BEGIN Recorded data

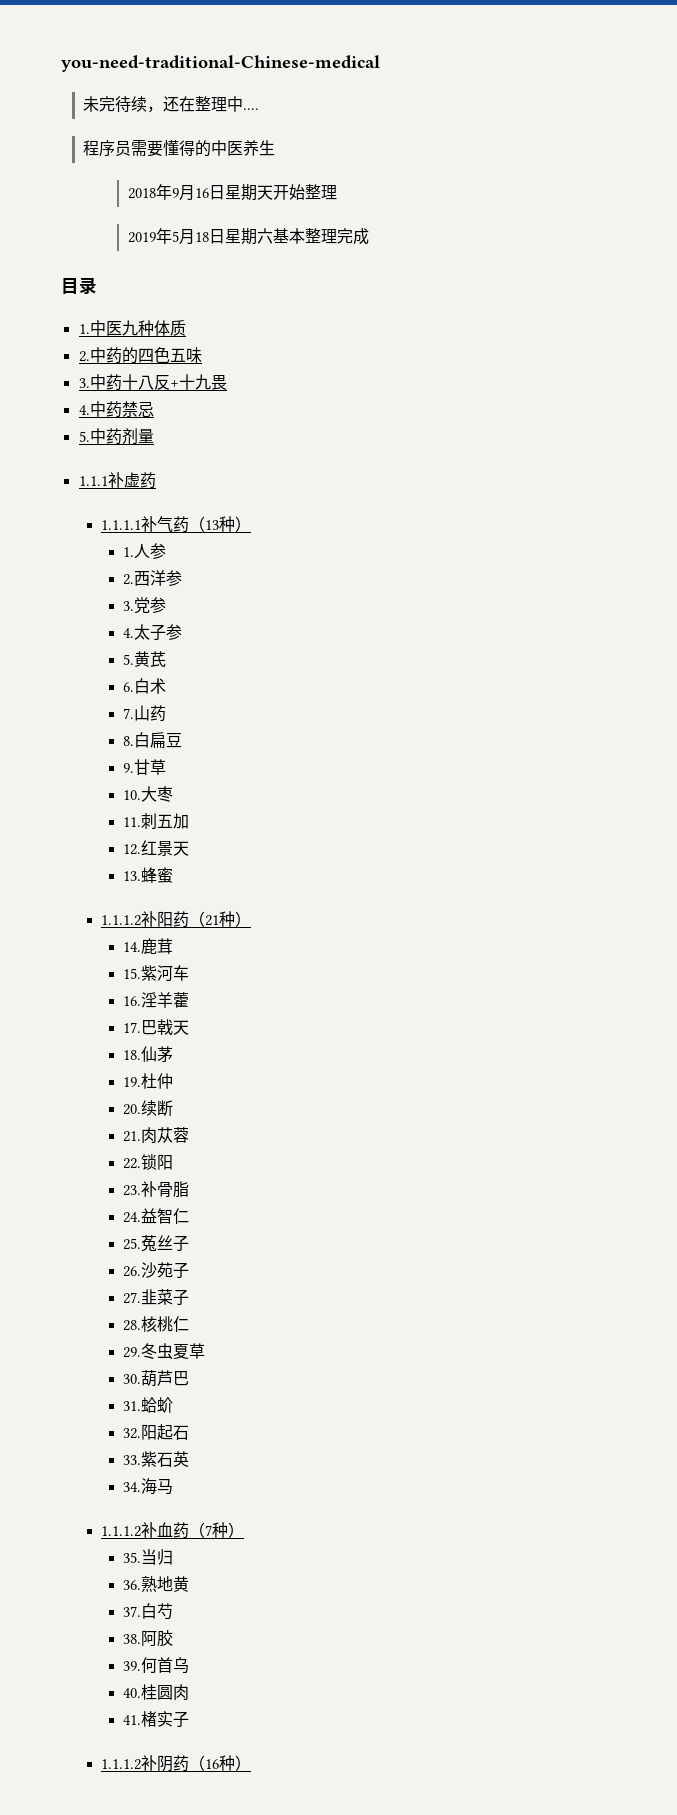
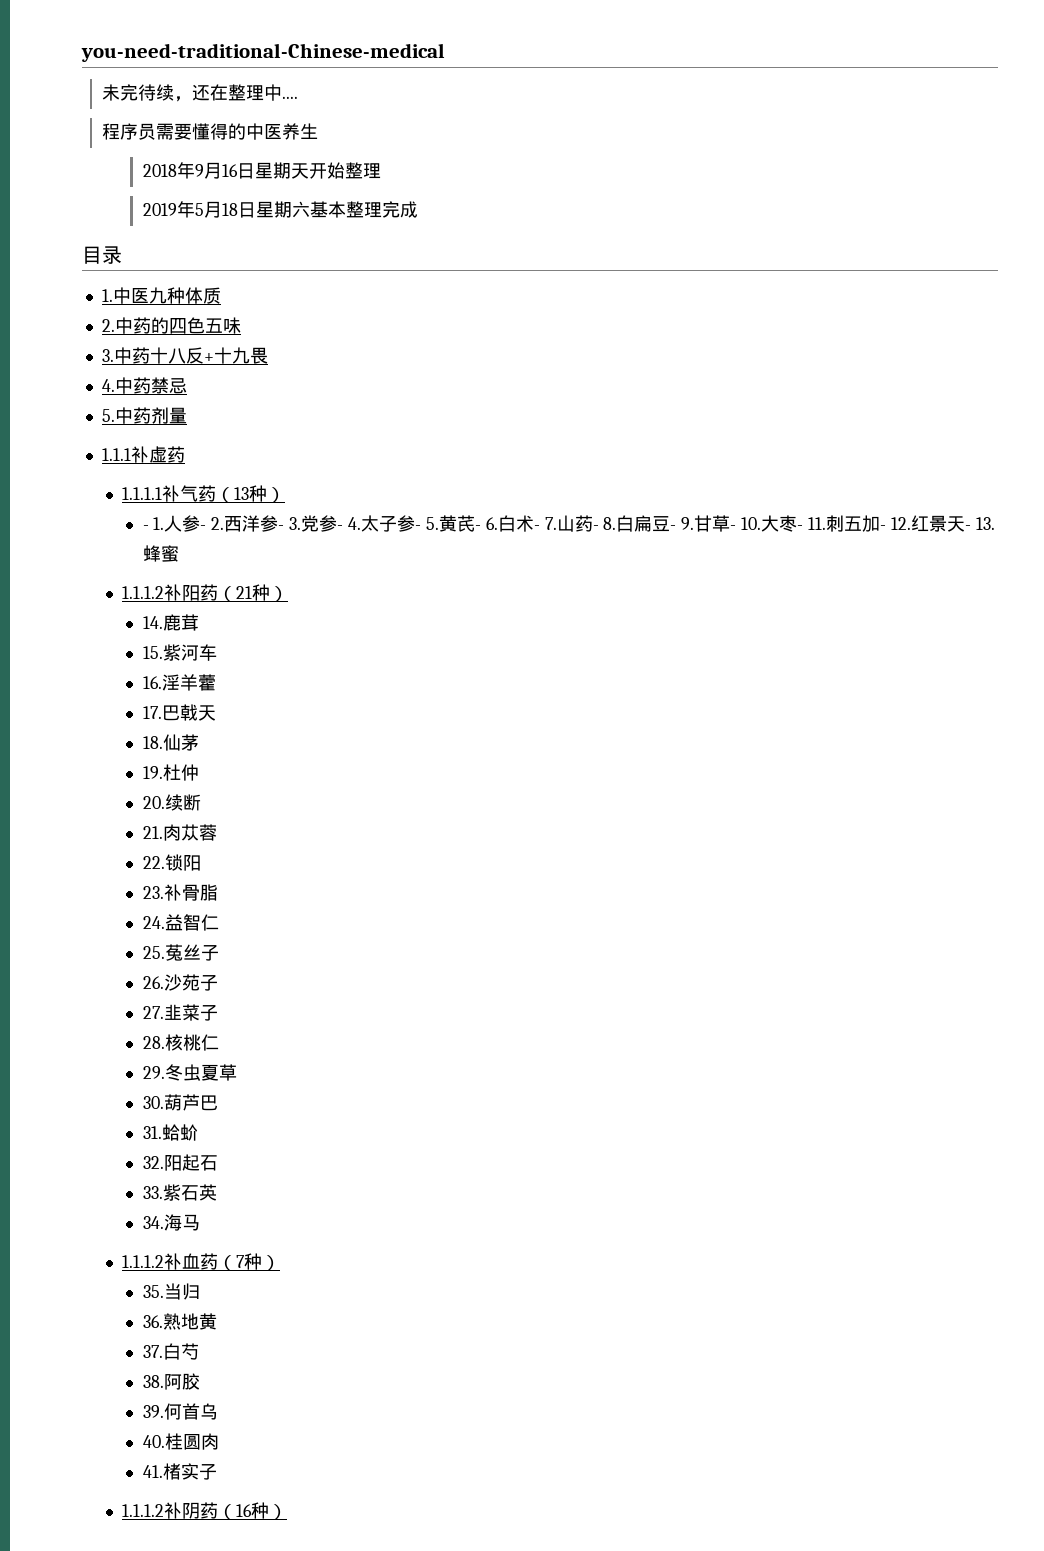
- 1.人参
- 2.西洋参
- 3.党参
- 4.太子参
- 5.黄芪
- 6.白术
- 7.山药
- 8.白扁豆
- 9.甘草
- 10.大枣
- 11.刺五加
- 12.红景天
- 13.蜂蜜
+ - 1.人参- 2.西洋参- 3.党参- 4.太子参- 5.黄芪- 6.白术- 7.山药- 8.白扁豆- 9.甘草- 10.大枣- 11.刺五加- 12.红景天- 13.蜂蜜

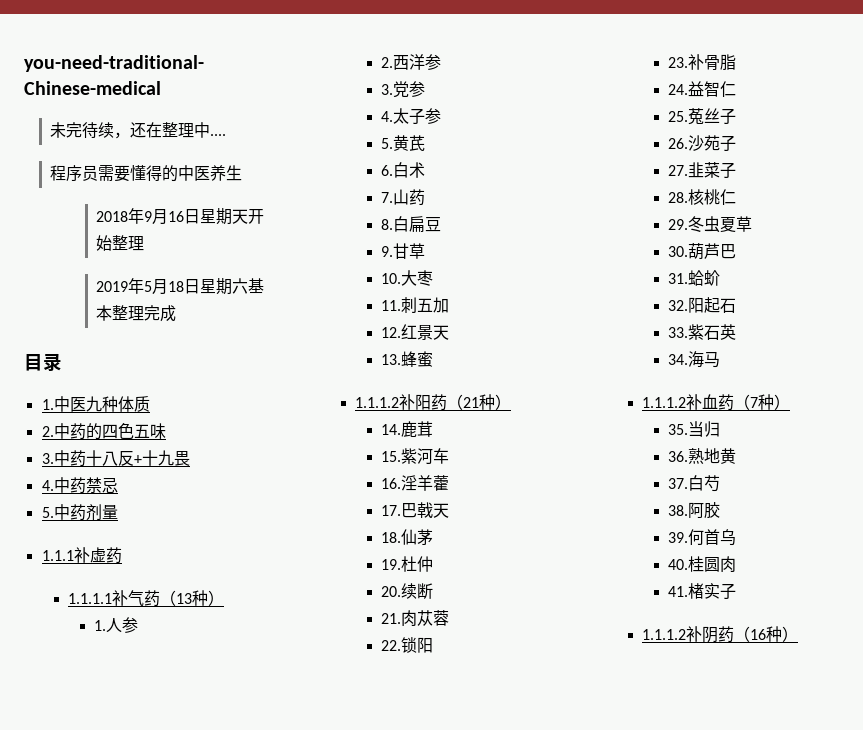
- - 1.人参- 2.西洋参- 3.党参- 4.太子参- 5.黄芪- 6.白术- 7.山药- 8.白扁豆- 9.甘草- 10.大枣- 11.刺五加- 12.红景天- 13.蜂蜜
+ 1.人参
+ 2.西洋参
+ 3.党参
+ 4.太子参
+ 5.黄芪
+ 6.白术
+ 7.山药
+ 8.白扁豆
+ 9.甘草
+ 10.大枣
+ 11.刺五加
+ 12.红景天
+ 13.蜂蜜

END Recorded data

:: What to do ::
An exact copy of the data is required, with the pictures excluded.

:: Final answer ::
- 1.人参
- 2.西洋参
- 3.党参
- 4.太子参
- 5.黄芪
- 6.白术
- 7.山药
- 8.白扁豆
- 9.甘草
- 10.大枣
- 11.刺五加
- 12.红景天
- 13.蜂蜜
+ - 1.人参- 2.西洋参- 3.党参- 4.太子参- 5.黄芪- 6.白术- 7.山药- 8.白扁豆- 9.甘草- 10.大枣- 11.刺五加- 12.红景天- 13.蜂蜜

- - 1.人参- 2.西洋参- 3.党参- 4.太子参- 5.黄芪- 6.白术- 7.山药- 8.白扁豆- 9.甘草- 10.大枣- 11.刺五加- 12.红景天- 13.蜂蜜
+ 1.人参
+ 2.西洋参
+ 3.党参
+ 4.太子参
+ 5.黄芪
+ 6.白术
+ 7.山药
+ 8.白扁豆
+ 9.甘草
+ 10.大枣
+ 11.刺五加
+ 12.红景天
+ 13.蜂蜜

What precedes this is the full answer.